The Stream Deck pitched the same week as Elden Ring, currently one of the most famous games in the world. For four of the previous five weeks, the Stream Deck was second only to Elden Ring in revenue. But this past week, the Steam Deck marketed better than Elden Ring.

These are top-grossing numbers, not unit sales numbers, so you can’t consider them the same. It takes seven Elden Ring copies to compare the revenue a single $400 Steam Deck brings in; 11 copies if we’re speaking a $650 512GB model. It’s also possible that Elden Ring noticed the bulk of its sales pre-launch and during takeoff instead of in the weeks previously — Elden Ring preorders did chart around in November and January. But you suspect the game’s genuinely trailed off, given the incredible word-of-mouth that’s been following it since its February 24th debut.

Either way, we’re talking about the fun of the game that had already marketed 12 million replications as of March 16th; where — at least in Europe — almost half of those deals were on PC; and where “PC” effectively indicates Steam because it’s not on Epic or the Windows Store. So those #1 and #3 top-grossing numbers for Elden Ring on Steam presumably designate a lot of copies.

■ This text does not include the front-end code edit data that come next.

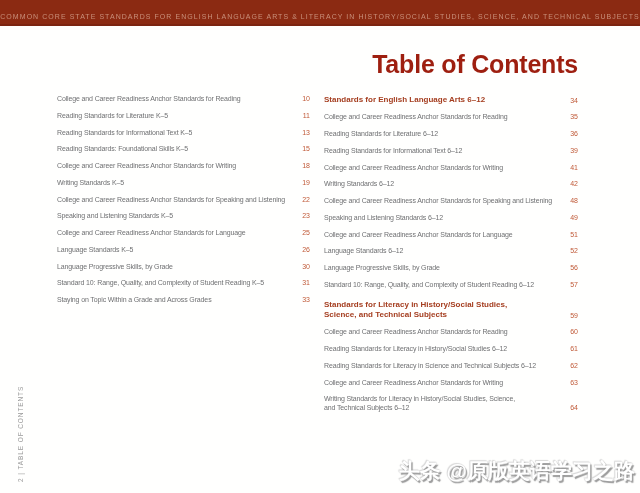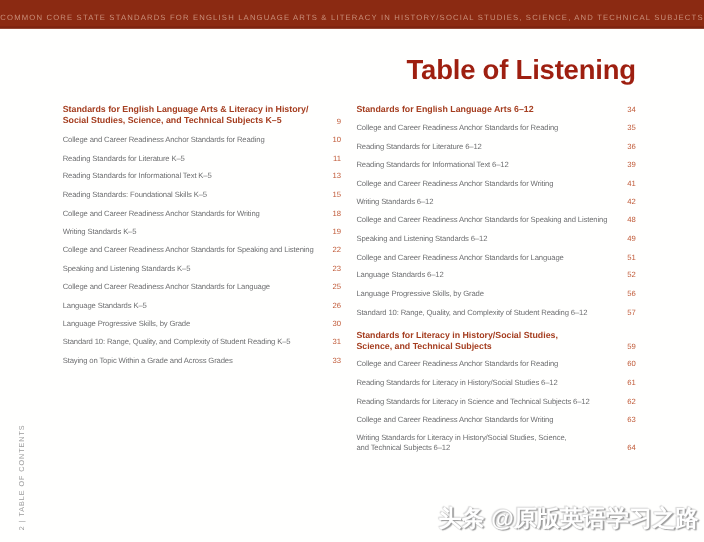--- a/index.html
+++ b/index.html
@@ -107,30 +107,25 @@
 </style>
 </head>
 <body>
 
 <div class="page">
 
   <header class="banner">
     <span>COMMON CORE STATE STANDARDS FOR ENGLISH LANGUAGE ARTS &amp; LITERACY IN HISTORY/SOCIAL STUDIES, SCIENCE, AND TECHNICAL SUBJECTS</span>
   </header>
 
-  <h1 class="title">Table of Listening</h1>
+  <h1 class="title">Table of Contents</h1>
 
   <main class="columns">
     <section class="col" id="col-left">
 
-  <div class="toc-row heading">
-    <span class="toc-label">Standards for English Language Arts &amp; Literacy in History/
-Social Studies, Science, and Technical Subjects K–5</span>
-    <span class="toc-page">9</span>
-  </div>
 
   <div class="toc-row">
     <span class="toc-label">College and Career Readiness Anchor Standards for Reading</span>
     <span class="toc-page">10</span>
   </div>
 
   <div class="toc-row">
     <span class="toc-label">Reading Standards for Literature K–5</span>
     <span class="toc-page">11</span>
   </div>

If the Steam Deck, at #2, is marketing even a sizeable pinch of Elden Ring while batting away everything else save Lego Star Wars, it will be tough to reach the Deck a flop.

In February, Valve’s Lawrence Yang said that the company would ramp up to “hundreds of thousands of units” in its second month and support going from there. “If we’re doing this right, we will be selling these in millions of units,” told Valve president Gabe Newell.

Valve hasn’t said and probably won’t know, mainly having gone back to its standard quiet mode since the Steam Deck’s launch.

If crowdsourced data can be charged, the Stream Deck’s sales won’t be tailing off anytime soon. Valve’s first-come, first-served reservations are currently backed up to “October 2022 or later,” so anyone putting down $5 now probably won’t be counted as a buyer for many months.

But also, the r/SteamDeck community has figured out that Valve is still working through the first fifteen minutes of preorders from the first day you could reserve one: July 16th, 2021. Some queues have been moving faster, but the US only just made it past hour one, and only with the 64GB model.